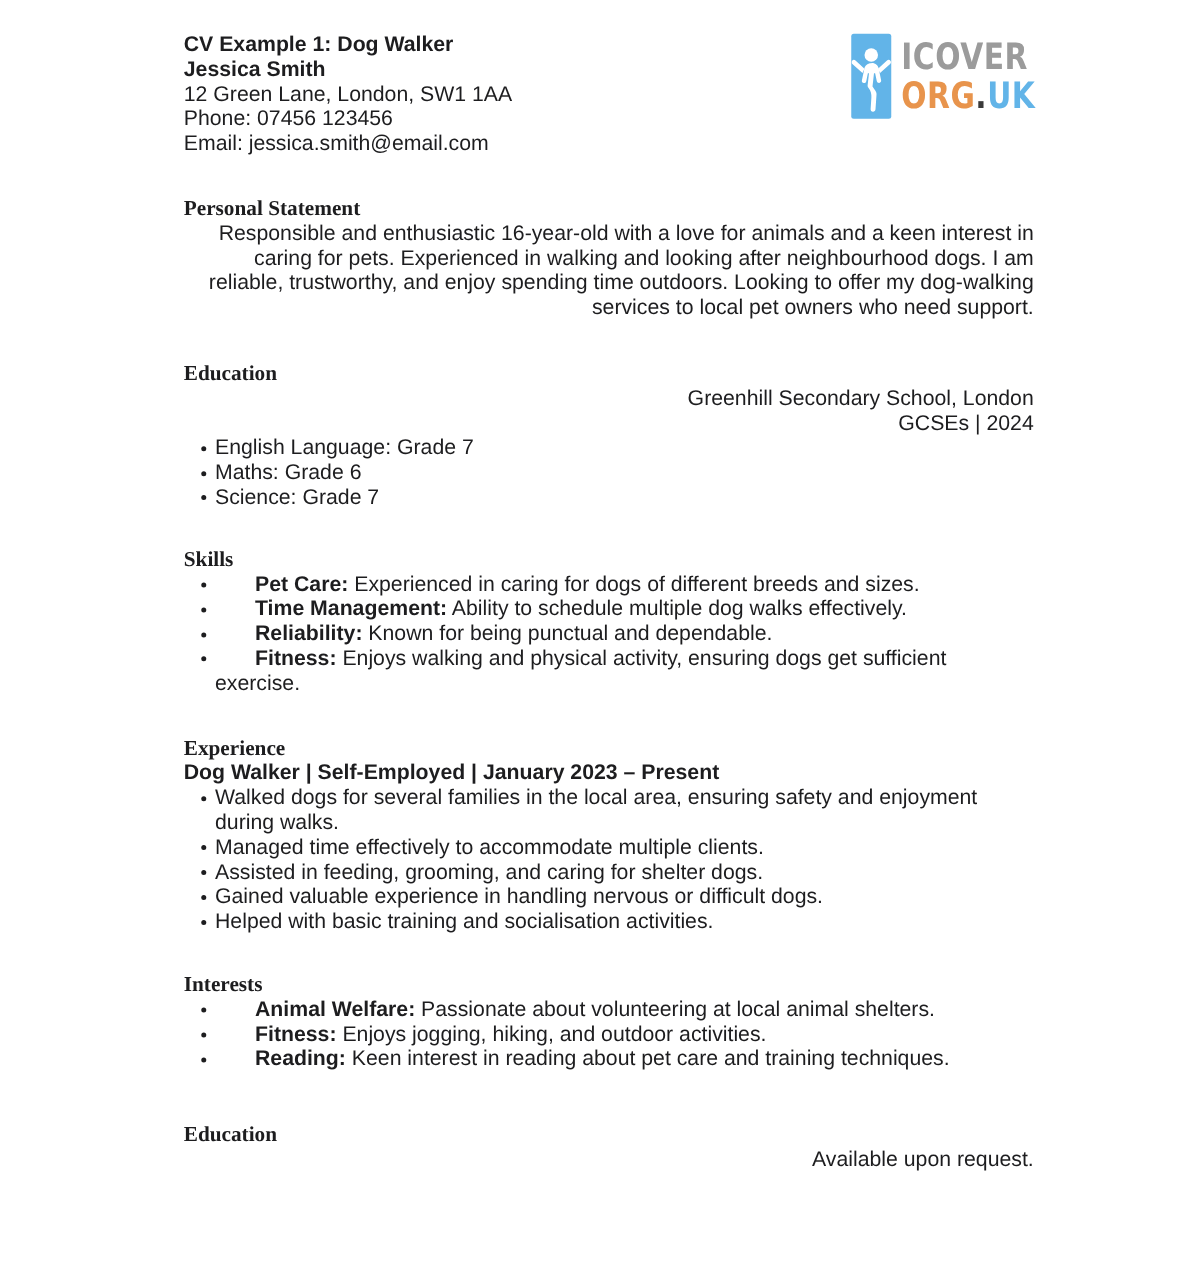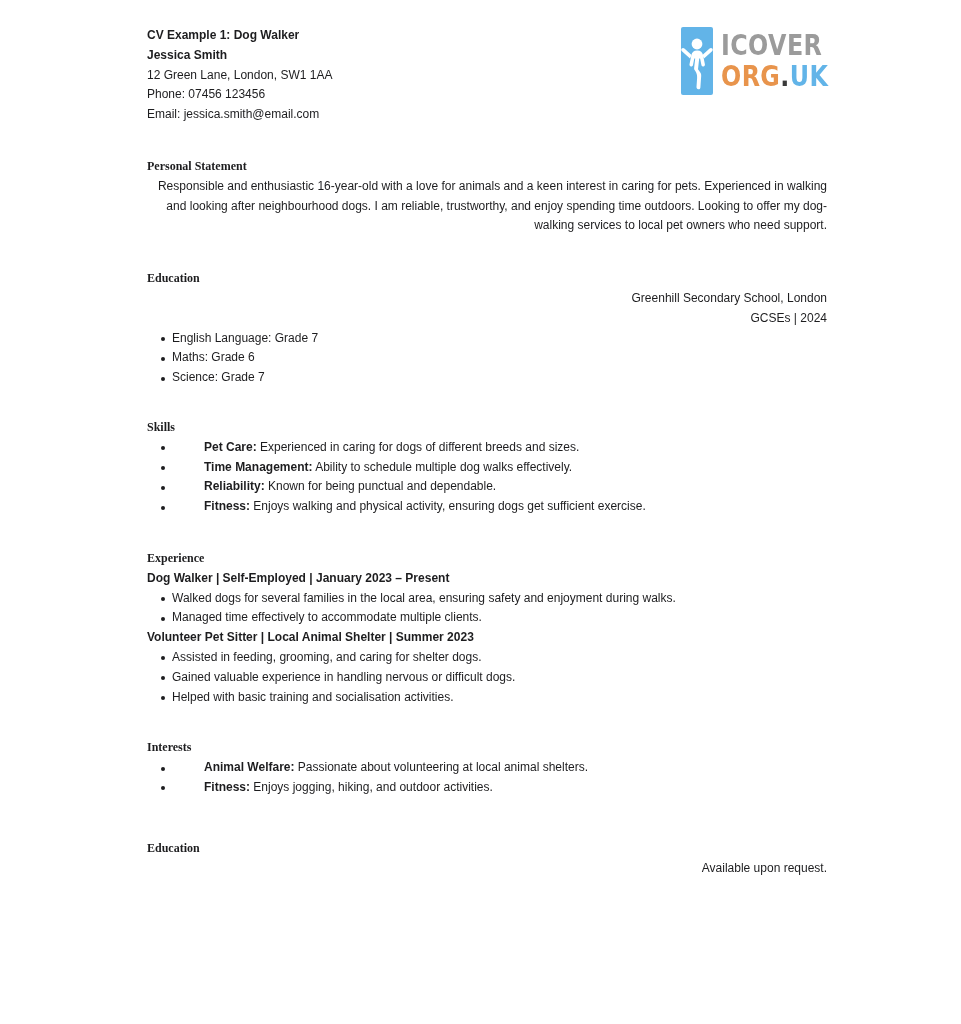--- a/index.html
+++ b/index.html
@@ -70,21 +70,21 @@
   .lg-org { color: #e8944c; }
   .lg-dot { color: #3a3a3a; }
   .lg-uk  { color: #62b4e8; }
 
   
   .doc {
     position: absolute;
     top: 26px;
     left: 147px;
     width: 680px;
-    font-size: 12px;
+    font-size: 17px;
     line-height: 19.8px;
   }
 
   .hdr-line { white-space: nowrap; }
   .hdr-line.bold { font-weight: 700; }
 
   .section { margin-top: 0; }
   .sec-title {
     font-weight: 700;
     margin: 0;
@@ -193,36 +193,36 @@
 
       <div>
         <div class="subhead">Dog Walker | Self-Employed | January 2023 – Present</div>
         <ul class="bullets">
           <li>Walked dogs for several families in the local area, ensuring safety and enjoyment during walks.</li>
           <li>Managed time effectively to accommodate multiple clients.</li>
         </ul>
       </div>
 
       <div>
-        <div class="subhead">Volunteer Pet Sitter | Local Animal Shelter | Summer 2023</div>
         <ul class="bullets">
           <li>Assisted in feeding, grooming, and caring for shelter dogs.</li>
           <li>Gained valuable experience in handling nervous or difficult dogs.</li>
           <li>Helped with basic training and socialisation activities.</li>
         </ul>
       </div>
     </div>
 
     <div class="gap-5"></div>
 
     <div class="section">
       <div class="sec-title">Interests</div>
       <ul class="bullets">
         <li><span class="b">Animal Welfare:</span><span> Passionate about volunteering at local animal shelters.</span></li>
         <li><span class="b">Fitness:</span><span> Enjoys jogging, hiking, and outdoor activities.</span></li>
+        <li><span class="b">Reading:</span><span> Keen interest in reading about pet care and training techniques.</span></li>
       </ul>
     </div>
 
     <div class="gap-6"></div>
 
     <div class="section">
       <div class="sec-title">Education</div>
       <div class="para">Available upon request.</div>
     </div>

......

## What this task involves
Excluding the pictures, transcribe each entry above word for word.

## Answer section
--- a/index.html
+++ b/index.html
@@ -70,21 +70,21 @@
   .lg-org { color: #e8944c; }
   .lg-dot { color: #3a3a3a; }
   .lg-uk  { color: #62b4e8; }
 
   
   .doc {
     position: absolute;
     top: 26px;
     left: 147px;
     width: 680px;
-    font-size: 12px;
+    font-size: 17px;
     line-height: 19.8px;
   }
 
   .hdr-line { white-space: nowrap; }
   .hdr-line.bold { font-weight: 700; }
 
   .section { margin-top: 0; }
   .sec-title {
     font-weight: 700;
     margin: 0;
@@ -193,36 +193,36 @@
 
       <div>
         <div class="subhead">Dog Walker | Self-Employed | January 2023 – Present</div>
         <ul class="bullets">
           <li>Walked dogs for several families in the local area, ensuring safety and enjoyment during walks.</li>
           <li>Managed time effectively to accommodate multiple clients.</li>
         </ul>
       </div>
 
       <div>
-        <div class="subhead">Volunteer Pet Sitter | Local Animal Shelter | Summer 2023</div>
         <ul class="bullets">
           <li>Assisted in feeding, grooming, and caring for shelter dogs.</li>
           <li>Gained valuable experience in handling nervous or difficult dogs.</li>
           <li>Helped with basic training and socialisation activities.</li>
         </ul>
       </div>
     </div>
 
     <div class="gap-5"></div>
 
     <div class="section">
       <div class="sec-title">Interests</div>
       <ul class="bullets">
         <li><span class="b">Animal Welfare:</span><span> Passionate about volunteering at local animal shelters.</span></li>
         <li><span class="b">Fitness:</span><span> Enjoys jogging, hiking, and outdoor activities.</span></li>
+        <li><span class="b">Reading:</span><span> Keen interest in reading about pet care and training techniques.</span></li>
       </ul>
     </div>
 
     <div class="gap-6"></div>
 
     <div class="section">
       <div class="sec-title">Education</div>
       <div class="para">Available upon request.</div>
     </div>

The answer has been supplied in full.